You can blame that on our new era of Peak TV; given that there are now hundreds of scripted shows on networks and streaming services, that leaves a big knowledge gap for even the most devoted television viewer. Regardless, this isn't a particularly new trend for the Globes, which tend to honor the Hot New (And Maybe Low-Rated) Shows in its TV categories.

But once a buzzy, ratings-challenged, first-season show actually hears its name called in front of millions of viewers, how much does that actually help? Here's a look back at some earlier examples:

"My So-Called Life" (Aug. 1994 – Jan. 1995)
Globe wins: Best Actress in a TV Drama for Claire Danes (1995)
Did it help? Not at all. There's a reason that this show is known as a cult fave — it was canceled after one season, even though 15-year-old Danes won her trophy just five days before the teen drama officially aired its last episode.

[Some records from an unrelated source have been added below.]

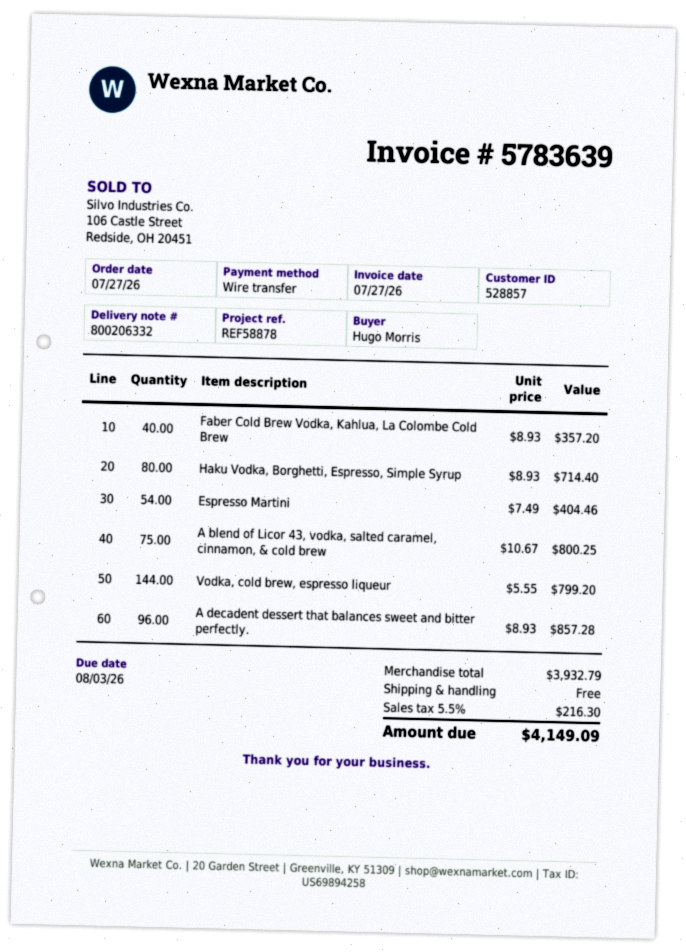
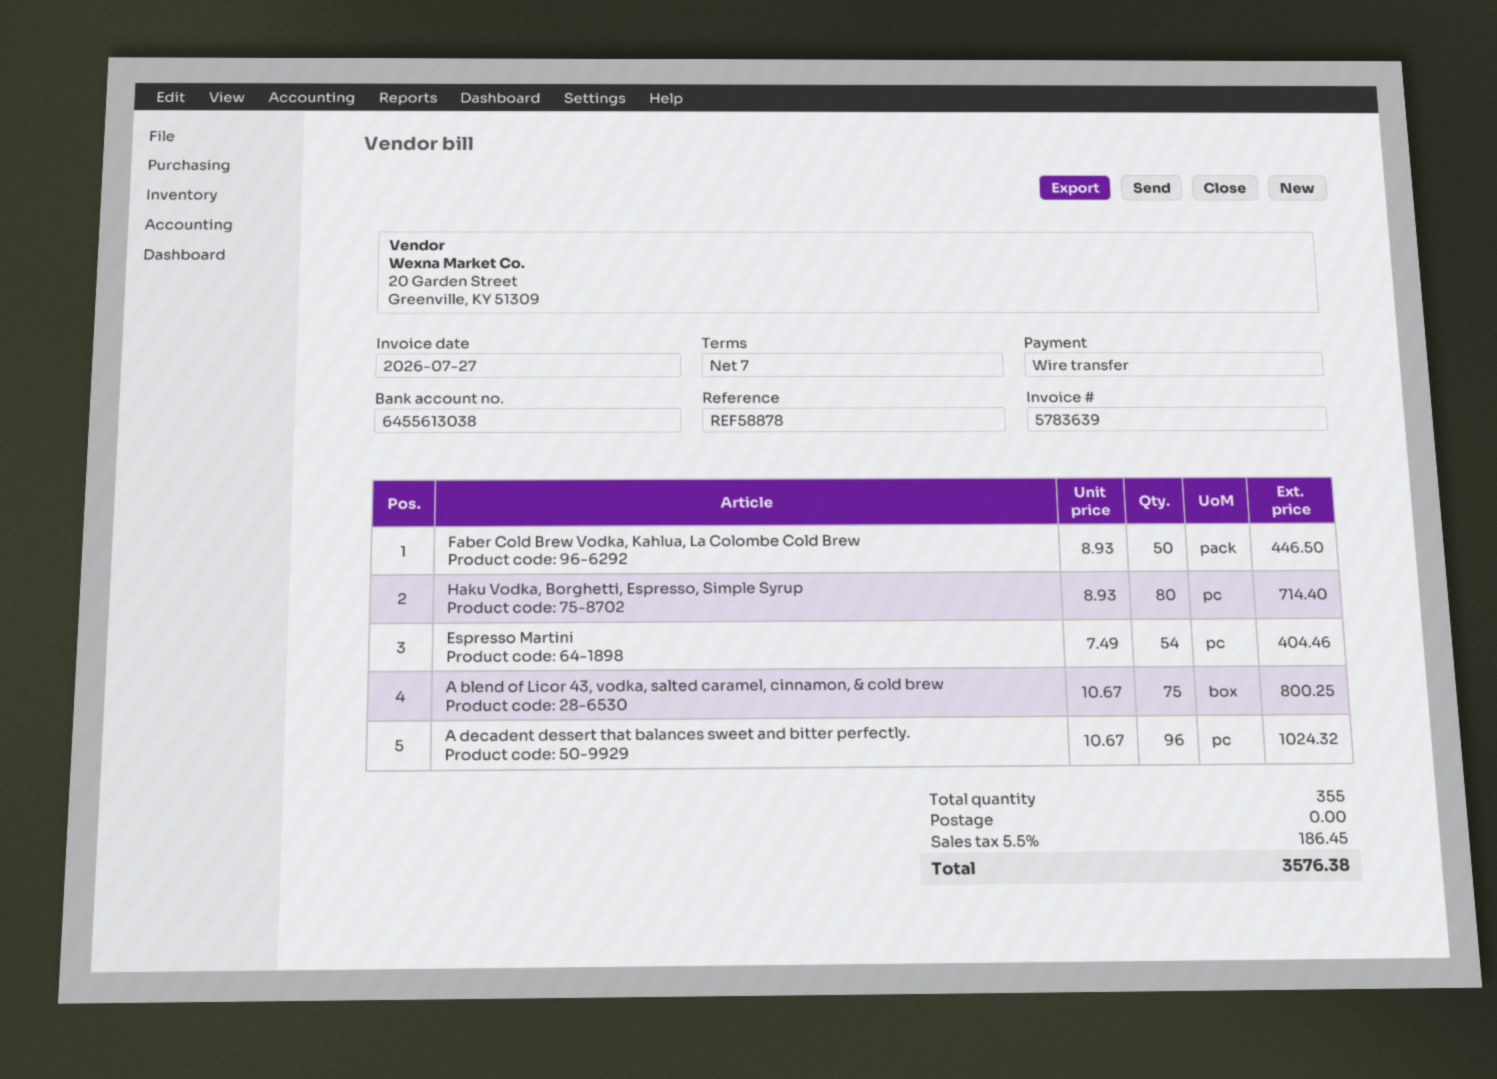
Faber Cold Brew Vodka, Kahlua, La Colombe Cold Brew: 40 x 8.93 = 357.20 -> 50 x 8.93 = 446.50
Vodka, cold brew, espresso liqueur: 144 x 5.55 = 799.20 -> none
A decadent dessert that balances sweet and bitter perfectly.: 96 x 8.93 = 857.28 -> 96 x 10.67 = 1024.32
tax: 5.5% = 216.30 -> 5.5% = 186.45
total: 4149.09 -> 3576.38

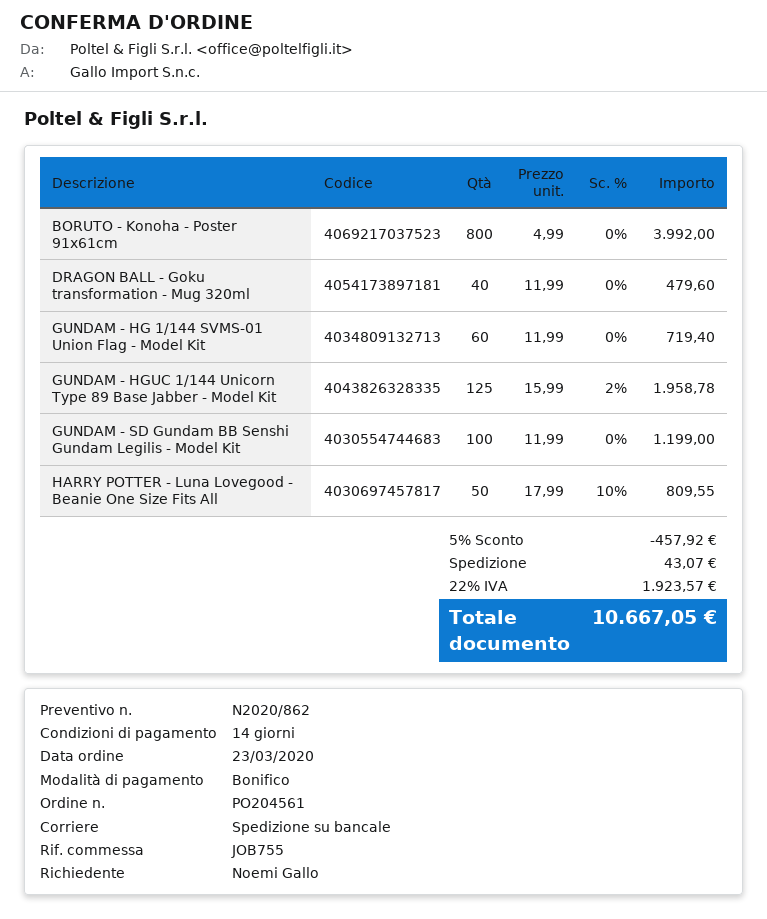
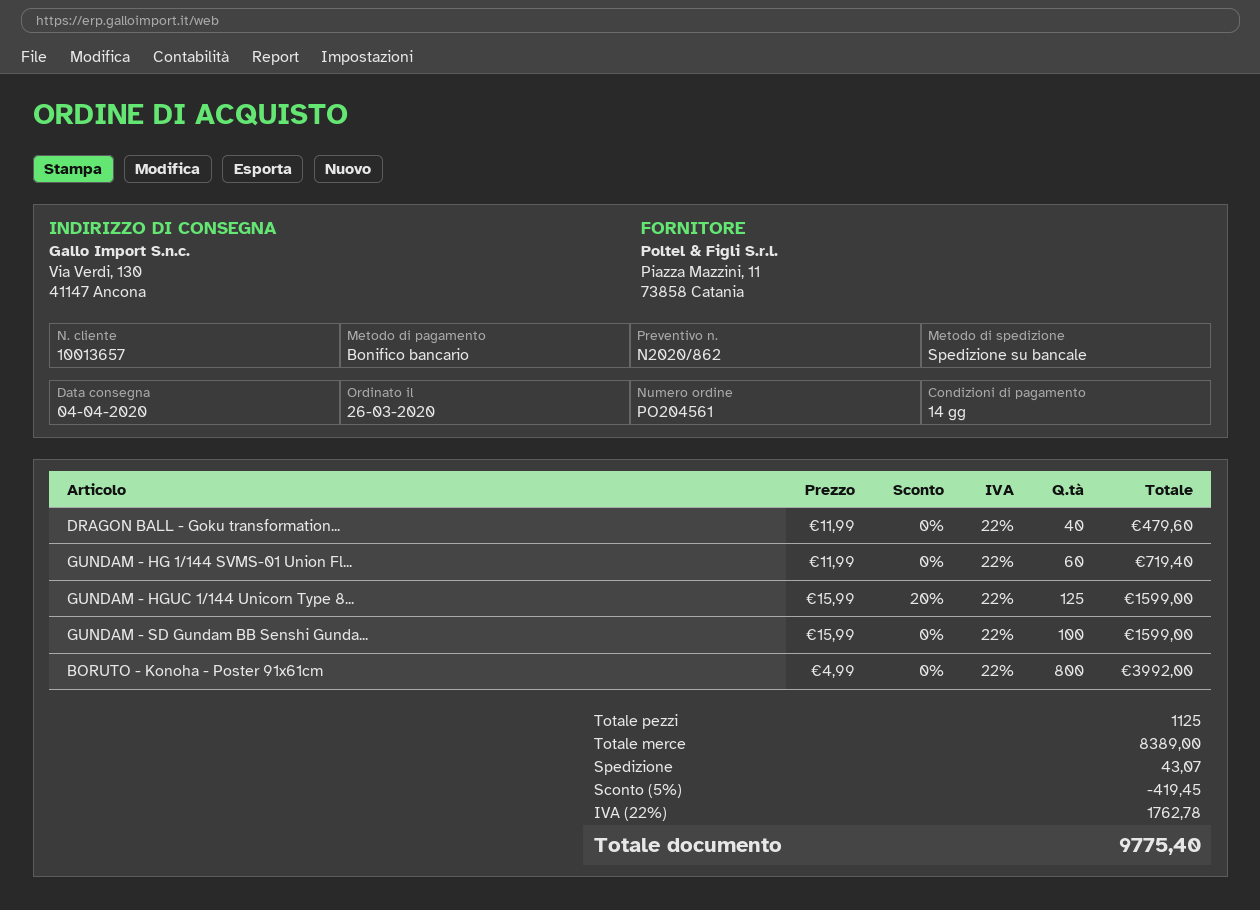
order date: 2020-03-23 -> 2020-03-26
GUNDAM - HGUC 1/144 Unicorn Type 89 Base Jabber - Model Kit: 125 x 15.99 - 2% = 1958.78 -> 125 x 15.99 - 20% = 1599.00
GUNDAM - SD Gundam BB Senshi Gundam Legilis - Model Kit: 100 x 11.99 = 1199.00 -> 100 x 15.99 = 1599.00
HARRY POTTER - Luna Lovegood - Beanie One Size Fits All: 50 x 17.99 - 10% = 809.55 -> none
discount: 5% = 457.92 -> 5% = 419.45
tax: 22% = 1923.57 -> 22% = 1762.78
total: 10667.05 -> 9775.40

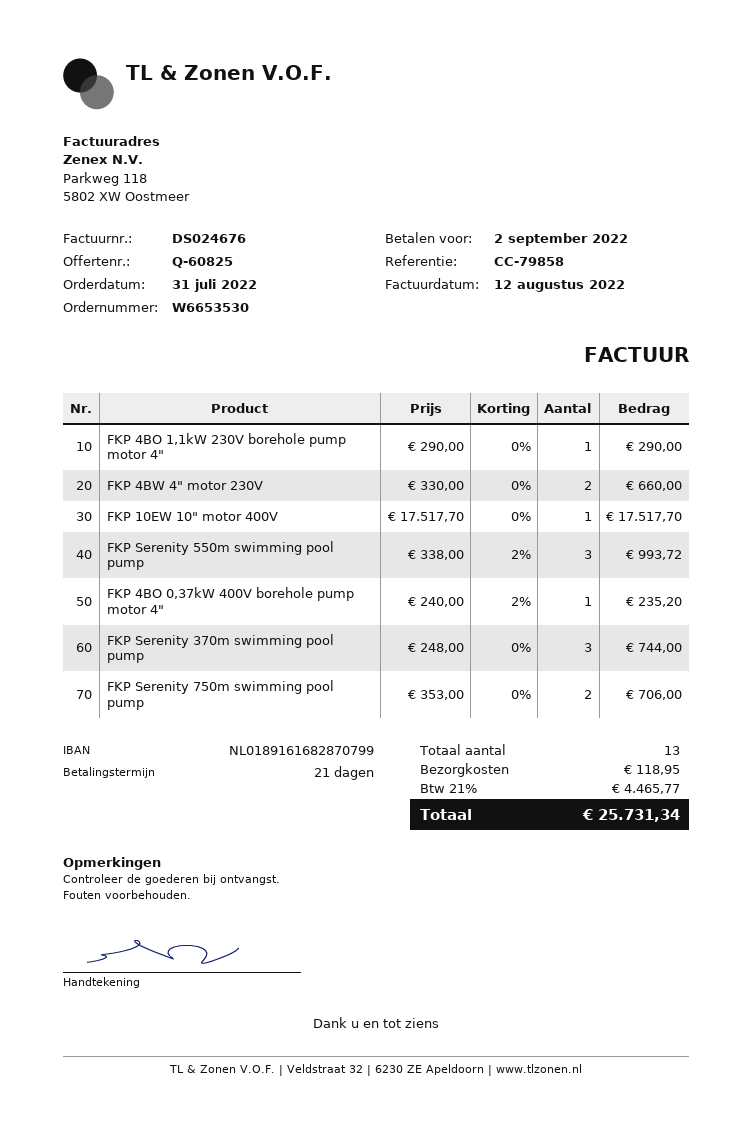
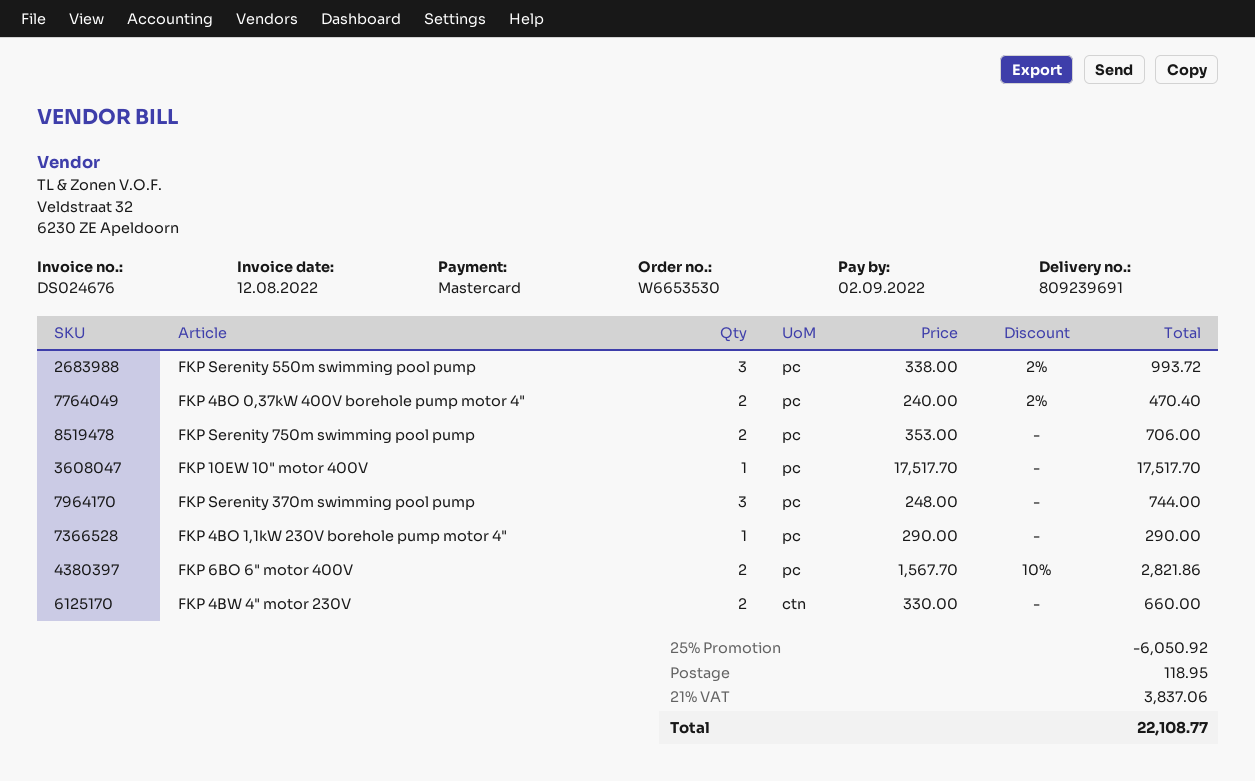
FKP 4BO 0,37kW 400V borehole pump motor 4": 1 x 240.00 - 2% = 235.20 -> 2 x 240.00 - 2% = 470.40
FKP 6BO 6" motor 400V: none -> 2 x 1567.70 - 10% = 2821.86
discount: none -> 25% = 6050.92
tax: 21% = 4465.77 -> 21% = 3837.06
total: 25731.34 -> 22108.77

"Jane the Virgin" (Sept. 2014 – present)
Globe wins: Best Comedy (2015), Best Actress in a TV Comedy for Gina Rodriguez (2015)
Did it help? Yes. With the network, if not viewers. Midway through the 2014-2015 TV season, this little-watched CW comedy was riding high on great reviews, raving about Gina Rodriguez +in the quirky soap opera about a pregnant virgin. The CW took a leap of faith and renewed it for Season 2 on the morning of the Globes, and that move paid off big time when the show got two major awards that night. It may not have boosted the ratings (they're fairly stagnant in Season 2), but it confirmed there was indeed a passionate audience — which sometimes is all the CW wants to know.

"Girls" (April 2012 – present)
Globe wins: Best TV Comedy (2013), Best Actress in a TV Comedy for Lena Dunham (2013)
Did it help? Kind of? As much as HBO pretends it doesn't care about ratings, the pay-cable channel definitely takes pride in the fact that it rakes in the awards. The Emmys had nominated the coming-of-age comedy the previous fall, but it got shut out; a few months later, the Globes richly rewarded Dunham and the show itself. Though it didn't help the show's ratings (in fact, the new episode after the Golden Globes lost viewers) but it solidified the show as a prestige dramedy — one that HBO just renewed through a sixth and final season.

"Brooklyn Nine-Nine" (Sept. 2013 – present)
Globe wins: Best TV Comedy (2014), Best Actor in a TV Comedy for Andy Samberg (2014)
Did it help? Sure — many were stunned when it beat out shows like "Modern Family" and "Girls," the previous year's winner. So seeing the cast and Andy Samberg on stage was a huge surprise. "Ratings are so dismal that Fox hasn't even announced a second season of the show yet…though we're assuming that announcement just got a whole lot easier for Fox execs," Gold Derby wrote at the time.

"Homeland" (Oct. 2011 – present)
Globe wins: Best TV Drama (2012), Best Actress in a TV Comedy for Claire Danes (2012)
Did it help? Absolutely. "Homeland" was getting lots of buzz as a hot new drama, but only about a million people were watching it every week on Showtime. The first season won its awards in January, getting it on more people's radar. By the time the second season rolled around in October 2012, the network could proudly tout it was a Golden Globe-winning drama (and Emmy winning, as well).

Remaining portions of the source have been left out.